# Does the MIP* = RE proof work for limited provers?

MIP* = RE shows that two arbitrarily strong entangled provers can convince a verifier of instances of the halting problem. Now assume that we have two entangled provers that are only capable of solving problems in some language $$L$$ (say a language complete for NEEXP, NEEEXP, etc.).

Question: What constraints on $$L$$ allow provers to convince a verifier of solutions to $$L$$?

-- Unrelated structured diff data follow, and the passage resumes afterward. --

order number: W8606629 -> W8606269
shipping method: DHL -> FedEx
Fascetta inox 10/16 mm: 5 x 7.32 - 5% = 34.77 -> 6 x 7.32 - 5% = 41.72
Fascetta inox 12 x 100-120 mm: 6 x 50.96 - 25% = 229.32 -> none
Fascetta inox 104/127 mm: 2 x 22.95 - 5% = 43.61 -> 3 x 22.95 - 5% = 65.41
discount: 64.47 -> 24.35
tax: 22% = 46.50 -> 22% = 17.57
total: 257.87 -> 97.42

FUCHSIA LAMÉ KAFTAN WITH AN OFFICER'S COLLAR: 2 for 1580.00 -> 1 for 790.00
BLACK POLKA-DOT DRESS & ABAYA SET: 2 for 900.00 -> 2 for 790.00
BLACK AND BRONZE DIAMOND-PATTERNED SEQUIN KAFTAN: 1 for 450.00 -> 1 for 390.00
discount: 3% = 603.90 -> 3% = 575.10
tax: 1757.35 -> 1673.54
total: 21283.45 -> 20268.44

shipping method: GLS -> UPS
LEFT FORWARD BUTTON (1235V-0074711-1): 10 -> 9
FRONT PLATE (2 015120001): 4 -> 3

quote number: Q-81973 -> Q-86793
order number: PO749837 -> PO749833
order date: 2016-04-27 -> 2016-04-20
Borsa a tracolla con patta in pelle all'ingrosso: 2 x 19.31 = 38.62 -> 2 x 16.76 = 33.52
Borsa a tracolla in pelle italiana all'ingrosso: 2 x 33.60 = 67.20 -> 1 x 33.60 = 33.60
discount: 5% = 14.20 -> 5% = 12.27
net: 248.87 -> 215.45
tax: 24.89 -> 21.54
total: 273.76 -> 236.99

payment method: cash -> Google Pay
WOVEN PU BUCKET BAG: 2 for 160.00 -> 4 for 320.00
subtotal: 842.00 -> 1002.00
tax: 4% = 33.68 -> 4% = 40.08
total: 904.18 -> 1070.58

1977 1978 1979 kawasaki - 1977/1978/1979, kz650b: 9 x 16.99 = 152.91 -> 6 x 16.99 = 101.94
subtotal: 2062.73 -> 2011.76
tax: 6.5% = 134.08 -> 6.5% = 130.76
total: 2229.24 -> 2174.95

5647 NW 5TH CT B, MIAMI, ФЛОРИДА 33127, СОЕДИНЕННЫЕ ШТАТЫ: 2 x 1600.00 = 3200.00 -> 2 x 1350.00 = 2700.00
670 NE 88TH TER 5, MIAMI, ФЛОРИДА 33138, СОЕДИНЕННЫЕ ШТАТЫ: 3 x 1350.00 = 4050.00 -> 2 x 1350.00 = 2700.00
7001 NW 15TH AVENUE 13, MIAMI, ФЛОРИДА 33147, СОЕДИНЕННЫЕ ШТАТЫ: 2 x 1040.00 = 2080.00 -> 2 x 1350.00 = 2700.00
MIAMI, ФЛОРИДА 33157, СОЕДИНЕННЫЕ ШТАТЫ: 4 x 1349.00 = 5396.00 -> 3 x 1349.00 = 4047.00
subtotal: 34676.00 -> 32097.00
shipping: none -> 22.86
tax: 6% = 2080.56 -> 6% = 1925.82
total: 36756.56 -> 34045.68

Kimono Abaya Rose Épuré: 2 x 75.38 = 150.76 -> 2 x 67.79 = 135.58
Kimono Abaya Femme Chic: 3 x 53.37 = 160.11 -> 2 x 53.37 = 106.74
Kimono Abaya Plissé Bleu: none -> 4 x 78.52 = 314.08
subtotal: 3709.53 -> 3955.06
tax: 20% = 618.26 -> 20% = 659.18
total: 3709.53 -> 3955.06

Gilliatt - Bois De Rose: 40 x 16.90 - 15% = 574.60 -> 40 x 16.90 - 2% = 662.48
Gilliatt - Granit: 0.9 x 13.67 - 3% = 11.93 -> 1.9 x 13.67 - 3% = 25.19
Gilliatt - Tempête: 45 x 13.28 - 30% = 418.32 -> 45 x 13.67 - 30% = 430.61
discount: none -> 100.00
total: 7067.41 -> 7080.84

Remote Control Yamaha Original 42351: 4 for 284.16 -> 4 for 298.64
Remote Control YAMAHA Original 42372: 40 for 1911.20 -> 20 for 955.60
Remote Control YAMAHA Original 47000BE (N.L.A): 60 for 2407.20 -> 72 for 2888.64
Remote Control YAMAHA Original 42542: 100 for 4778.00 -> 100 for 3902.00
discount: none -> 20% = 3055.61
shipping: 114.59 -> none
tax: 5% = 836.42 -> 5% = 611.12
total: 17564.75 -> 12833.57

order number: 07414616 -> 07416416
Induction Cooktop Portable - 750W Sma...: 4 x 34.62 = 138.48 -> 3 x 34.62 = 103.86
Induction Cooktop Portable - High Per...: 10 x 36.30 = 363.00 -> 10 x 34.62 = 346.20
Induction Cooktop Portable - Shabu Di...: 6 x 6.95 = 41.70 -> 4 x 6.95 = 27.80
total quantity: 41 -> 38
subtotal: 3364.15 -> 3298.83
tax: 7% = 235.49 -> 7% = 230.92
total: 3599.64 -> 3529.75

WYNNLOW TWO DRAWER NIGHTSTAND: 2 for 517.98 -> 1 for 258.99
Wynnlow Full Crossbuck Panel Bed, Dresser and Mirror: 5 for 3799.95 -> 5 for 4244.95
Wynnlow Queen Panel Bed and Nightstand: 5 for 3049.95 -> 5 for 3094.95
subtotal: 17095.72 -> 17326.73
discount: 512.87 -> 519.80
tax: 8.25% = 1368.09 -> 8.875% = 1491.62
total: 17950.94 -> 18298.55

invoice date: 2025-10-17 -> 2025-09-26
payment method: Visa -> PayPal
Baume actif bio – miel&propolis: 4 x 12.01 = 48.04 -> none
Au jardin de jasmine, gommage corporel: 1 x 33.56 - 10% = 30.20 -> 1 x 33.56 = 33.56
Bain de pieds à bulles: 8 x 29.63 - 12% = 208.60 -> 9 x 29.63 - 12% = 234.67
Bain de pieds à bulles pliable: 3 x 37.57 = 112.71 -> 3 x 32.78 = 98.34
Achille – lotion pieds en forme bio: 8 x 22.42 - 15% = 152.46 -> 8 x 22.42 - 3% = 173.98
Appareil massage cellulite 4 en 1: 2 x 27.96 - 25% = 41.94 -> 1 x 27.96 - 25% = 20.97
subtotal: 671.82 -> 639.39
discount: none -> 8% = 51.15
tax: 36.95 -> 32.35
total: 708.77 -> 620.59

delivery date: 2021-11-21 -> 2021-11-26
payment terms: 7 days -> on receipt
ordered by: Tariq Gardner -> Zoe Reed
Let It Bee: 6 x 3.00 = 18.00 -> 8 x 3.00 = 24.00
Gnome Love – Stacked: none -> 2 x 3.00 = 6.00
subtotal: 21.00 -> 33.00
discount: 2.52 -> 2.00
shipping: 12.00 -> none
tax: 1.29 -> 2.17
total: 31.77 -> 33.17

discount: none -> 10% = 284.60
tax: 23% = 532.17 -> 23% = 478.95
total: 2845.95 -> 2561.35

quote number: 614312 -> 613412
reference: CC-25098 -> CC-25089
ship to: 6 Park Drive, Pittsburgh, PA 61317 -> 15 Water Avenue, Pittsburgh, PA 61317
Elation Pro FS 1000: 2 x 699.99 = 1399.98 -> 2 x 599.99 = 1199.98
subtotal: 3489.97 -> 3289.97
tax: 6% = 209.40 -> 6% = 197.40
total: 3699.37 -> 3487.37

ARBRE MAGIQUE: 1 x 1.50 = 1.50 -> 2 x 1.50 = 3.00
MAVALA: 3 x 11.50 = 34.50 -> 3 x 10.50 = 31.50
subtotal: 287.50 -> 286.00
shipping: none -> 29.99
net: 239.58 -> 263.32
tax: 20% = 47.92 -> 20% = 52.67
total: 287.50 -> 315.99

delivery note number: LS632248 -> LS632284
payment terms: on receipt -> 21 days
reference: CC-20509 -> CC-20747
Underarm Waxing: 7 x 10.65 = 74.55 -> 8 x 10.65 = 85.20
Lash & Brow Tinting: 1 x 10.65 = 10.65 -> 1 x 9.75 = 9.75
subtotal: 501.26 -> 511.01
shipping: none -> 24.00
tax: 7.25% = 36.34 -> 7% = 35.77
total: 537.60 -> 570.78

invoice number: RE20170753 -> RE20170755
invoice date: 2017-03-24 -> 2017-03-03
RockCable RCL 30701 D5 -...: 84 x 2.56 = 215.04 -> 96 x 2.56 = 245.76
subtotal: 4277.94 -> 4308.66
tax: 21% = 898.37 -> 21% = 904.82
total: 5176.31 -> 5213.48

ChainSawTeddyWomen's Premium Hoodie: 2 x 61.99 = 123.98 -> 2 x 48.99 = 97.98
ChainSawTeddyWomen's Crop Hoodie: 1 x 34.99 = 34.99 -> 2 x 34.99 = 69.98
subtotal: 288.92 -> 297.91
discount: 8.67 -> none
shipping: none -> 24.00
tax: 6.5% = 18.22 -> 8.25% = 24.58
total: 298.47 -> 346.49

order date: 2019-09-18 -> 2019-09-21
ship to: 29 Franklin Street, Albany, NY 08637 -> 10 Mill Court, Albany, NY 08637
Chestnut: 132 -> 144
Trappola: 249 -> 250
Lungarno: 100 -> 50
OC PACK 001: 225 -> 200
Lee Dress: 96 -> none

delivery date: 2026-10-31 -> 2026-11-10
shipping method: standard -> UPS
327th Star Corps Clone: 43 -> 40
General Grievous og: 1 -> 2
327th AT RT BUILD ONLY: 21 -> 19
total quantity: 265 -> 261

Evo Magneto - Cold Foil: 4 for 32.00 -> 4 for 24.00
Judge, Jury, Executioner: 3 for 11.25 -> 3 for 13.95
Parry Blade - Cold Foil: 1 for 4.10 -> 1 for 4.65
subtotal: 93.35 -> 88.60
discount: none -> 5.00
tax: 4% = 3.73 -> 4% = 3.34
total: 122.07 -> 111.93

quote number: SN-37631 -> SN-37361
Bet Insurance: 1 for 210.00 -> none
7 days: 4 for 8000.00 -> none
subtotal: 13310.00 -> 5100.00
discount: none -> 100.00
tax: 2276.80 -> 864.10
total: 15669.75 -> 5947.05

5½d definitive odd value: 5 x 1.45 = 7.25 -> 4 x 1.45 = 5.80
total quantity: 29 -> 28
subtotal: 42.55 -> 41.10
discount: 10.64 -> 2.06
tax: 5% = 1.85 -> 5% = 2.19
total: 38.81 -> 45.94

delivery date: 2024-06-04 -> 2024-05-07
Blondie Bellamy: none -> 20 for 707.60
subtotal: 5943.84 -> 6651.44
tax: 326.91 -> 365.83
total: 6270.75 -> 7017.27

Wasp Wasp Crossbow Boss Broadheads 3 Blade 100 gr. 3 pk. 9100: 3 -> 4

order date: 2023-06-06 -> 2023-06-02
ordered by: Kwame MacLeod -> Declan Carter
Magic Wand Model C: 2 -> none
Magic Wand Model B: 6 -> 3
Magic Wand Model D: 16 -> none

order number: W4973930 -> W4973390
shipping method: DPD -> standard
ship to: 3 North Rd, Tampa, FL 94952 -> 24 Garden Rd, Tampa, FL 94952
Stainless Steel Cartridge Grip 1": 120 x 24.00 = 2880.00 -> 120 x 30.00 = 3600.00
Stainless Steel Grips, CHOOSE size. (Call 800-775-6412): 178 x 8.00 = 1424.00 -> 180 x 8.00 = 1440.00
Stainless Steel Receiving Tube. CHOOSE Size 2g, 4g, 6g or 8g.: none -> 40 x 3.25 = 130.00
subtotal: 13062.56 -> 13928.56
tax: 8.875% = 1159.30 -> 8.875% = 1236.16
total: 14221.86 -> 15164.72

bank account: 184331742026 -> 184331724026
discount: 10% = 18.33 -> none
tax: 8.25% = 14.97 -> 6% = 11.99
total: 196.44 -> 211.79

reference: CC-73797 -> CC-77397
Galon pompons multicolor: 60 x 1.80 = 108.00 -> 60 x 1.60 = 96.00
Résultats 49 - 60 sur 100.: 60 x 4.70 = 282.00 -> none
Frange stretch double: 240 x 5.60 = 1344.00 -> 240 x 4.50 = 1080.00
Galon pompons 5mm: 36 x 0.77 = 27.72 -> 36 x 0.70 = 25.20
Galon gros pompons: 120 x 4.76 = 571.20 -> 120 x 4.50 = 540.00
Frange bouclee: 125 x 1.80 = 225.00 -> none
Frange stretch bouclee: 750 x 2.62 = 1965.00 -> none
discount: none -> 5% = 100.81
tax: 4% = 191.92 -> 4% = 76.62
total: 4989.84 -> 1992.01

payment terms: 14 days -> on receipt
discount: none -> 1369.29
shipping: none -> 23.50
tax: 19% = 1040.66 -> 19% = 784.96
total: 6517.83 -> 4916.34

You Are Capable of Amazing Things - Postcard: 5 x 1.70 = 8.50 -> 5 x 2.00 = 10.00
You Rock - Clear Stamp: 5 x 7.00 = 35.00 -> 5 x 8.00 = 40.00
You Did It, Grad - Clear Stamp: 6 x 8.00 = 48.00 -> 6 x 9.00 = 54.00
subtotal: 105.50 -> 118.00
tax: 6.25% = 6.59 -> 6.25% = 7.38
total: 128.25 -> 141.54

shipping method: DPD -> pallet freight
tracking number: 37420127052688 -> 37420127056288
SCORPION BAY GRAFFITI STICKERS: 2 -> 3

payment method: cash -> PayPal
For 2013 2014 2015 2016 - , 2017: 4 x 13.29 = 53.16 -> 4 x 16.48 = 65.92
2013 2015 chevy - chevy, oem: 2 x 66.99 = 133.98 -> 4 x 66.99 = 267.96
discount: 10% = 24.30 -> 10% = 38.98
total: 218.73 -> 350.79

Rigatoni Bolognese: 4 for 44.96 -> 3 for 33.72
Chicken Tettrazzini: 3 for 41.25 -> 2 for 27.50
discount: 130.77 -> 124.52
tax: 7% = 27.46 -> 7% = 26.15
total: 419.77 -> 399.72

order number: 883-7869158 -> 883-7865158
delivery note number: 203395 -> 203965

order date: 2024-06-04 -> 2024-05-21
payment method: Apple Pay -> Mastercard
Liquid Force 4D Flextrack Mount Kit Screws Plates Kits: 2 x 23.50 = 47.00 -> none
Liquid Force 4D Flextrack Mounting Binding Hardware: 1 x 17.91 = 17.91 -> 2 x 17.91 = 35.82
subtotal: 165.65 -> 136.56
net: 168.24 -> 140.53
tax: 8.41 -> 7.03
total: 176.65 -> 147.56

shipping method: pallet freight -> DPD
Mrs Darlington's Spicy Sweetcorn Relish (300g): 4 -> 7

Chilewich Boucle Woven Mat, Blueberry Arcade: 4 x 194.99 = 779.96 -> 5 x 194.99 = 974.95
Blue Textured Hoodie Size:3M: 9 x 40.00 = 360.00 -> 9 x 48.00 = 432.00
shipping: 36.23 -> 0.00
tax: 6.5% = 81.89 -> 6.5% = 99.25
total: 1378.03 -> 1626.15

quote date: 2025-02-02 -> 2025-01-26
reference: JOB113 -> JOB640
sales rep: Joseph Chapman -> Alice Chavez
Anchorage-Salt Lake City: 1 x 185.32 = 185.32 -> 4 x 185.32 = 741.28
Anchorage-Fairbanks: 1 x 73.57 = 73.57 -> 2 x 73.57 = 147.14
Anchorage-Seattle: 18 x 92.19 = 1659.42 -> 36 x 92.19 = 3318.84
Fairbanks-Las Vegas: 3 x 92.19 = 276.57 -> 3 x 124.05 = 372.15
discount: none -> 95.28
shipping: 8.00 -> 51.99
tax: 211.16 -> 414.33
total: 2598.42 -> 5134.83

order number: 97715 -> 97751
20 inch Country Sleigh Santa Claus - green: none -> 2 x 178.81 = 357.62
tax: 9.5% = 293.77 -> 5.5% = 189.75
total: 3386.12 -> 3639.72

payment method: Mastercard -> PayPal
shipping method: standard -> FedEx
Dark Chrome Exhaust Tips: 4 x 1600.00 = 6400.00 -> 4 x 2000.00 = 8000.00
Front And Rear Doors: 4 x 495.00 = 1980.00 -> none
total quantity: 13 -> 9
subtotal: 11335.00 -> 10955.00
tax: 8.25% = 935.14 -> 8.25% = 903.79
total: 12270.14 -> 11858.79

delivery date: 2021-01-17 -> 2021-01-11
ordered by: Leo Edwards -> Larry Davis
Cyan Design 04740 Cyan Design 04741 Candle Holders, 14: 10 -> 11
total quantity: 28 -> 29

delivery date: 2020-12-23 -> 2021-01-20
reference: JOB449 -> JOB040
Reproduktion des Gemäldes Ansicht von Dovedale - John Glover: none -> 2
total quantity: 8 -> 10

The nonquantum analogy is that not only is IP = PSPACE, but IP' = PSPACE where IP' provers are only able to solve PSPACE level problems. In particular, L = PSPACE works for the MIP* question. Moreover, provers that are limited to any level of the polynomial hierarchy $$\Sigma_k \textrm{P}$$ can establish $$\Sigma_k \textrm{P} \subset \textrm{PSPACE}$$. (Unfortunately, looks like this doesn't work lower in the polynomial hierarchy.)

(I'm blurring over some definitional subtlety here about function problems vs. decision problems; in the above one probably needs the provers to be able to solve $$\textrm{FP}^L$$ rather than just L.)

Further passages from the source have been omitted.